Sparrow nodded and got up. The boy handed her a large pair of man’s gloves. They were dark yellow suede with curly white trim and lining.
“You could probably use these,” he said. “Someone left them here last week.”
Sparrow put them on. The fingers were so long and wide that her entire hand fit into the palms.
They walked slowly through the snow in silence. Sparrow was so tired that she felt as if she were sleepwalking. She concentrated on her feet, which moved heavily through the snow. Beside her the boy breathed hard, now and then revving his invisible motorcycle.
Until he stopped.
“Okay,” he said. “Go straight down the road for about a quarter of a mile to Crescent Street. Not even. Then turn left and then right and you’re on Chester.”
A quarter of a mile? Sparrow thought. How many blocks is that? Two? Ten? A hundred and ten?
“Where are you going?” she asked him.
“I live right here.” He pointed to a small white house trimmed in multi-colored Christmas lights. Above them hung a street sign. Myrtle Street.
“Oh,” Sparrow said.
He turned and walked away from her. Sparrow wanted to shout to him to come back and walk her the whole way. She watched him walk into the little house. A quarter of a mile, she said to herself. Not even.
She was surprised at how quickly she reached Crescent Street. Sparrow turned left and then right and sure enough, just as he had promised, she was on Chester Street.
The street had very few houses. The ones there were larger than on Myrtle Street, and shabby. Most of them had big front porches and Sparrow could see Christmas trees in every window that she passed. She was struck by the quiet, not a sound. In the distance, a dog barked twice and then was silent.
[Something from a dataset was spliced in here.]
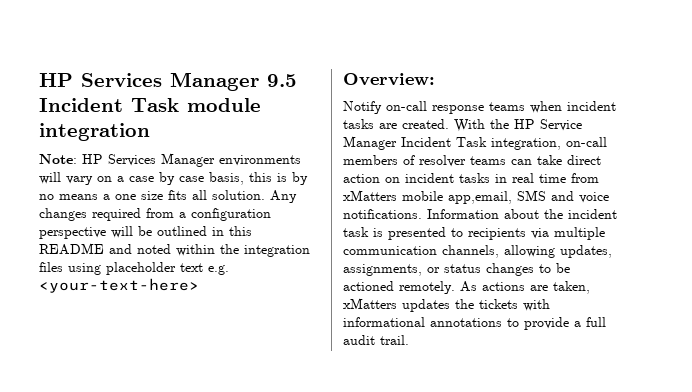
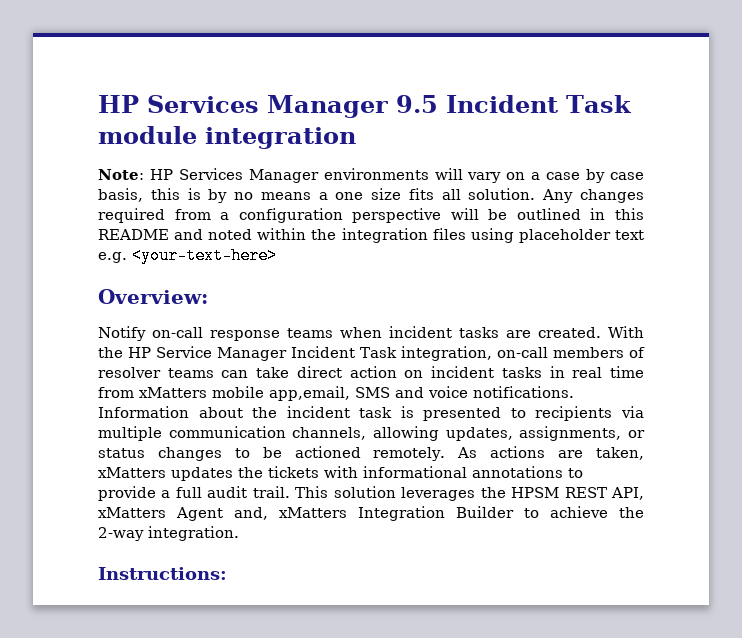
+ This solution leverages the HPSM REST API, xMatters Agent and, xMatters Integration Builder to achieve the 2-way integration.
+ Instructions:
Chester Street ended in a tangle of trees, all with a thick frosting of snow. Sparrow’s father’s house was the last one on the street. Even in the darkness and with all the snow, Sparrow could see that it needed to be painted. There was a light on in an upstairs window and a Christmas tree downstairs with small twinkling white lights. A cracked streetlight provided enough light for Sparrow to see her way up the front steps to the porch.
It was then, as she opened the porch door, that the enormity of her situation hit her. She was at her father’s doorstep. Sparrow took a deep breath and entered the porch. It was filled with assorted boots and sneakers and jackets. A couch was sloppily draped in a dark green bedspread with ragged fringe. Sparrow peered through the smudgy glass of the front door. She stood, with her hand tightly gripping the doorknob, for a minute, trying to see inside. Then she turned the knob and gasped as the door creaked loudly open. Quickly she pulled it shut. The door stuck slightly, then closed. Sparrow gulped and pressed her forehead against the glass. She could not believe that the door was unlocked, that she had opened it and then slammed it shut so loudly that the neighbors might have heard it. She could not believe that she was at her father’s doorstep. She wanted to run.
Someone approached the door from inside the house. She stood away from the door and it swung open. There, standing before Sparrow, was her father. His dark blond hair was shorter than in the picture, and wavy, and he had a dark red beard. When he saw Sparrow he squinted and scowled at her.
“Are you lost or something?” he said. “Do you know what time it is?”
Sparrow stood on the cluttered porch, her mouth opened slightly, and gulped again.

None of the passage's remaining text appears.